Eine Studie mit 16.000 Australiern besagt: Wir werden im Laufe unseres Lebens immer besser – nicht unduldsamer und grimmiger. Der Forschungsbericht Is Happiness Good for Your Personality? im Journal of Personality (Online-Vorveröffentlichung Januar 2014) bestätigt unsere wohligen Kindheitserinnerungen. Die Testpersonen berichten, dass sie zwischen 20 und 65 emotional stabiler, gewissenhafter, umgänglicher und weniger neurotisch geworden seien.

Im Laufe des Lebens, so die Studie, werde man auch introvertierter, was man aber positiv auslegen darf. Ältere Menschen beobachten sich selber besser als Teenies, die bekanntlich nur an sich selber und ihre Smartphones denken, die es als Angriff gegen ihre Menschenwürde betrachten, den Eltern entgegenzukommen, indem sie ihr Zimmer wieder auf Vorkriegszustand bringen.

Wer sich selber prüft, ist denn auch eher bereit, fünfe gerade sein zu lassen – zu verstehen, zu vergeben und zu vergessen. Wobei schnöde Realisten behaupten, dass Oma dir zwar vergibt, dich aber nie vergessen lässt, was sie dir vergeben hat. Derlei Feindpropaganda zum Trotz besagt die Studie, dass die Älteren eben nicht so sind, wie die Jüngeren kolportieren: störrisch, selbstbezogen, rechthaberisch und allem Neuen abhold. Zählen wir die Lebenserfahrung dazu, wird endgültig klar, warum Konrad Adenauer, der mit 73 Kanzler wurde, ein besserer Politiker war als Barack Obama, der mit 47 ins Weiße Haus einzog. Und warum die Queen, 88, zu den weisesten Regenten der Weltgeschichte gehört.
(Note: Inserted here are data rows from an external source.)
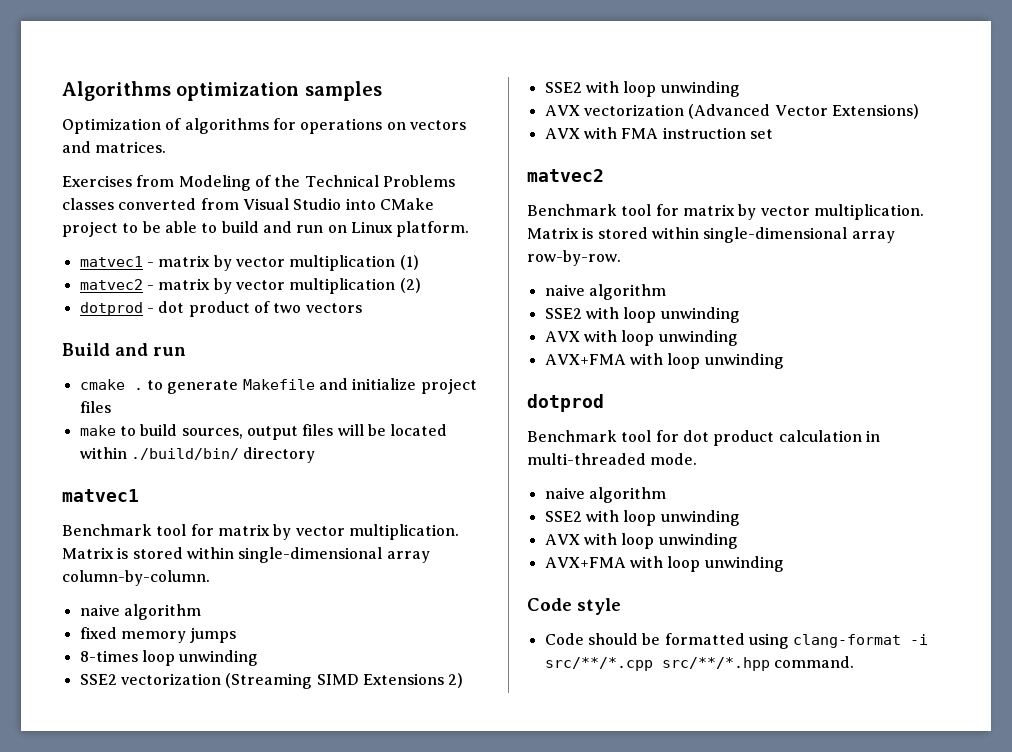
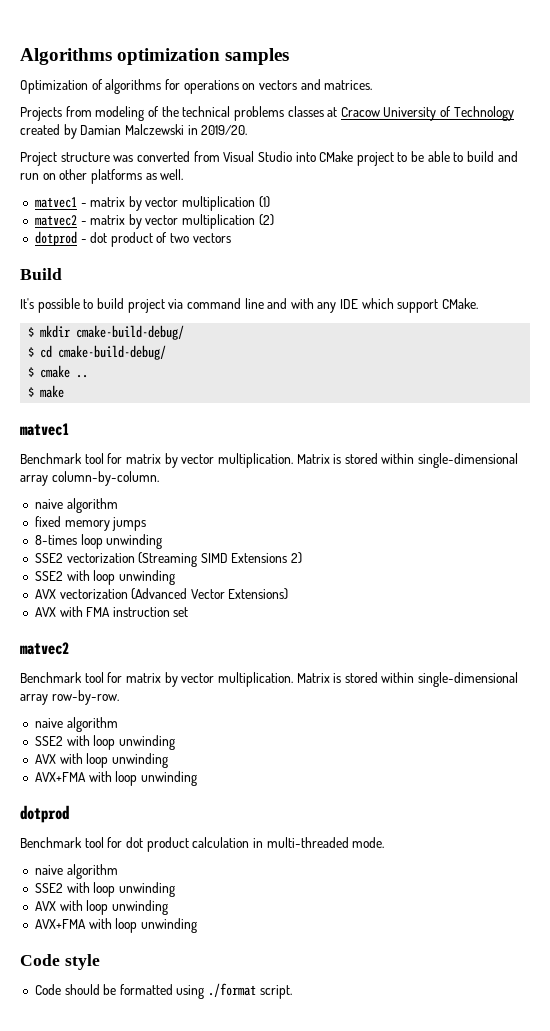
- Exercises from Modeling of the Technical Problems classes converted from Visual Studio into CMake project to be able to build and run on Linux platform.
+ Projects from modeling of the technical problems classes at Cracow University of Technology created by Damian Malczewski in 2019/20.
+ Project structure was converted from Visual Studio into CMake project to be able to build and run on other platforms as well.
- Build and run
- cmake . to generate Makefile and initialize project files
- make to build sources, output files will be located within ./build/bin/ directory
+ Build
+ It's possible to build project via command line and with any IDE which support CMake.
+ $ mkdir cmake-build-debug/
+ $ cd cmake-build-debug/
+ $ cmake ..
+ $ make
- Code should be formatted using clang-format -i src/**/*.cpp src/**/*.hpp command.
+ Code should be formatted using ./format script.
"Old is beautiful" ist die Moral von dieser Geschicht’. Wenn da bloß nicht dieser alte Sack namens Samuel Frazer, 80, wäre, der gerade im Wall Street Journal einen beißenden Widerspruch abgesondert hat. "Vor Jahrzehnten war ich ein glücklicher, angenehmer Mensch. Dann entwickelte ich mich zu einem bärbeißigen, gebeugten und mürrischen Kerl. Die UPS-Fahrer geben ihre Pakete beim Nachbarn ab, weil sie mit mir nichts zu tun haben wollen. Mein Zahnarzt rät mir, meinen Zahnersatz einzusenden, statt in die Praxis zu kommen. Mein Austräger lässt die Zeitung von seinem Hund an meine Tür bringen. Ich schätze übrigens Pitbulls."

Nein, netter sei er nicht geworden, schließt er. Aber witziger, wie dieser Leserbrief zeigt. Ein hübscher Ausgleich für die arthritischen Gelenke und den Verlust des Kurzzeitgedächtnisses, der allerdings auch freundlicherweise für ein mildes Gemüt sorgt. Denn man vergisst sofort, warum man gerade noch einem Familienmitglied an die Gurgel wollte.